Difference listings:
Segment Open

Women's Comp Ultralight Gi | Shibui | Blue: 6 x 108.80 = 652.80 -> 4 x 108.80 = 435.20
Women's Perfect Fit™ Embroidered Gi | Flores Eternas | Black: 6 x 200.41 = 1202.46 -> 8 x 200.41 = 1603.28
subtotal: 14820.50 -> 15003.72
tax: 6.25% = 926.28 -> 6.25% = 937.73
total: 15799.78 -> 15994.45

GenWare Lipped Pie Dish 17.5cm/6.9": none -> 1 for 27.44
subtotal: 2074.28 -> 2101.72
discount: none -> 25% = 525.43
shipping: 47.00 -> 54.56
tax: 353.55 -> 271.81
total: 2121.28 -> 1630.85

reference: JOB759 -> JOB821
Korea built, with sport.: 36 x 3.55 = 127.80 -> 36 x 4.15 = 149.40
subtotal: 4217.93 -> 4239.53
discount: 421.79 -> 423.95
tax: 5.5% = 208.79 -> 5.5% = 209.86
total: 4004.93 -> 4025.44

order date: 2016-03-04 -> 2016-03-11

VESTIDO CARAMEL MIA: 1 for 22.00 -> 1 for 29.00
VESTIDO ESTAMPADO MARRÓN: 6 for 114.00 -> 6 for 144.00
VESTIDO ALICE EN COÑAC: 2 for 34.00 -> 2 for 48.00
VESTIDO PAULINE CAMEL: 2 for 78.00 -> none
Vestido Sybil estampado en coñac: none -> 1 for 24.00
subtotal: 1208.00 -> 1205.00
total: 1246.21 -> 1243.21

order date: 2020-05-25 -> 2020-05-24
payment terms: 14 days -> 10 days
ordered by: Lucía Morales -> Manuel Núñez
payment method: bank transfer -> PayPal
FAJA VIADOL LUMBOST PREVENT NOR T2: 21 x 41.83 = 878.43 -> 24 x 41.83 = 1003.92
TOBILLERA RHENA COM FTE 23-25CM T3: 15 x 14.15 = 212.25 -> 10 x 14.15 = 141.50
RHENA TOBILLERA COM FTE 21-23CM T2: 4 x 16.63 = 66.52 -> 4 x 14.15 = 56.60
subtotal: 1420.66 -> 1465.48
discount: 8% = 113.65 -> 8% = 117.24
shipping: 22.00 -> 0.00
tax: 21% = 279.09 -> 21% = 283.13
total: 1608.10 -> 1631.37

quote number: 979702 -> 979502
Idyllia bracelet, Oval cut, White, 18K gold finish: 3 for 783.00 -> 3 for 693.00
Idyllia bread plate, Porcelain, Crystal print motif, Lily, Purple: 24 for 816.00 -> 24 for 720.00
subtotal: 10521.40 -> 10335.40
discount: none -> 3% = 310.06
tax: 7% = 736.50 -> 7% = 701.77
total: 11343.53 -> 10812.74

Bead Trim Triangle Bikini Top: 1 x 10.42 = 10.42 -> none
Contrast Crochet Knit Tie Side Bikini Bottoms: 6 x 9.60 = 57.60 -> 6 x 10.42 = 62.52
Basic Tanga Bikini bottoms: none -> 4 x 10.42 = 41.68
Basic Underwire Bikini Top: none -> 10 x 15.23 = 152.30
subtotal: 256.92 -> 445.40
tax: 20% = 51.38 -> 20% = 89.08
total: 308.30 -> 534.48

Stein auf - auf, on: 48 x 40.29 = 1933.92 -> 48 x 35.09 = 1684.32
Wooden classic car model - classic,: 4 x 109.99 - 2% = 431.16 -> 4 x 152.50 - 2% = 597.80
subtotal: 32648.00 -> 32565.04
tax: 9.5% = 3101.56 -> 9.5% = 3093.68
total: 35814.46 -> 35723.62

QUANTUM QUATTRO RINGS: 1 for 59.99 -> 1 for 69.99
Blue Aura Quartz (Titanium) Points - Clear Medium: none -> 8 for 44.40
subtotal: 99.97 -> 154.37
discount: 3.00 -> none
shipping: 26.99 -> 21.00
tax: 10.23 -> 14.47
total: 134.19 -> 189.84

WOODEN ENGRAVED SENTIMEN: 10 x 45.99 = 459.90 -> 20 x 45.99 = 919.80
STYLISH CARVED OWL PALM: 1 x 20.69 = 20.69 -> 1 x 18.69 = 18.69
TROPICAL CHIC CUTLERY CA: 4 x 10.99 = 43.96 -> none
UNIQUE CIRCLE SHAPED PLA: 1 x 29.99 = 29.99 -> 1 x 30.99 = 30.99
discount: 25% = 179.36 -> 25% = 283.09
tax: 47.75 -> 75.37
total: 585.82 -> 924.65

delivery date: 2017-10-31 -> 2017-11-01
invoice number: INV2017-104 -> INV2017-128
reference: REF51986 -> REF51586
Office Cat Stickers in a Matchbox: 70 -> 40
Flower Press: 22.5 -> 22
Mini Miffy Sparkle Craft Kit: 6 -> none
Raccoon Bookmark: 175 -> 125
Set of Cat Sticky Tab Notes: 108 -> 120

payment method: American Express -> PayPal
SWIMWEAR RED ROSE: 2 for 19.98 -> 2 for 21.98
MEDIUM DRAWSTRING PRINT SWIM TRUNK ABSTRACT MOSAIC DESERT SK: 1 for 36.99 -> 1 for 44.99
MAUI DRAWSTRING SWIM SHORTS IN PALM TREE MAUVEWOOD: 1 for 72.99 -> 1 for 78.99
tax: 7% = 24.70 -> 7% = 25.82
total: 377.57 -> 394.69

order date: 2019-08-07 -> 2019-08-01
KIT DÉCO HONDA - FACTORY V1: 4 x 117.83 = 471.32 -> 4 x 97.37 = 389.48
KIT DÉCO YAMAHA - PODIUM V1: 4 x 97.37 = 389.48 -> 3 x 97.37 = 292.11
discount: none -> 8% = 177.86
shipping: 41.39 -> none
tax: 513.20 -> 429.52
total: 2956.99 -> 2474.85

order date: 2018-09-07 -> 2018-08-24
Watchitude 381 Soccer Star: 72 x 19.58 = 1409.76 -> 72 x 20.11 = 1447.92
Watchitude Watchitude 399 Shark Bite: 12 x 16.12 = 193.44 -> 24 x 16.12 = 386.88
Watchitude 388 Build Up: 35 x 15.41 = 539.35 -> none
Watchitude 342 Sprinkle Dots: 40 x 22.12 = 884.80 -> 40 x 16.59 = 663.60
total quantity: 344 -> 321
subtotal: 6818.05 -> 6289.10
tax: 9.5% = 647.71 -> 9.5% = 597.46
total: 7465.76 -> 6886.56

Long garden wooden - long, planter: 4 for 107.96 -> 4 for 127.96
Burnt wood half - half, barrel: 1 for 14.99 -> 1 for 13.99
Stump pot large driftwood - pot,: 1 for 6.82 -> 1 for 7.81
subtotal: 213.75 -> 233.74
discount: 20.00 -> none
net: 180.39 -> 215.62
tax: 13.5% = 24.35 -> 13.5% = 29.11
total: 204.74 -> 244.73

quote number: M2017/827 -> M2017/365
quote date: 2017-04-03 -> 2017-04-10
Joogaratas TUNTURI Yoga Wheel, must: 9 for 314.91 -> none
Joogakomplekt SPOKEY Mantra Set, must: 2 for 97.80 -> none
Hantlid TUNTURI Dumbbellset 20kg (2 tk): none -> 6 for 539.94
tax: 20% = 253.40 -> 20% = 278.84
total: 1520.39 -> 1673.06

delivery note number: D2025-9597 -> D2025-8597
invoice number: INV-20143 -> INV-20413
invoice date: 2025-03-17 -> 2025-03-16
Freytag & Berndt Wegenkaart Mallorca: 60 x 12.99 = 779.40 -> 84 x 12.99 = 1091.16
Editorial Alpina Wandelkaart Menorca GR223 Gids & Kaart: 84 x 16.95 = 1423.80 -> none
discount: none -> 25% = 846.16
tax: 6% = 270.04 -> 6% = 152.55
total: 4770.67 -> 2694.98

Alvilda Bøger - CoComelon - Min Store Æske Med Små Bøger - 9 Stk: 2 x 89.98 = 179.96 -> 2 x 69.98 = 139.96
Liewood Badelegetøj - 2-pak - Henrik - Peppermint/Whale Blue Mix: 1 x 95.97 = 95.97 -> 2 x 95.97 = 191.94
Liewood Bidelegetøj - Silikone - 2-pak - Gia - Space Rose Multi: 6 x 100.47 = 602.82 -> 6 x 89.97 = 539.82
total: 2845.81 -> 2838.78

Segment Closed

* _ASSIGNMENT_
Find the lines above holding the word "delivery" and show them.

* _TASK RESULT_
delivery date: 2017-10-31 -> 2017-11-01
delivery note number: D2025-9597 -> D2025-8597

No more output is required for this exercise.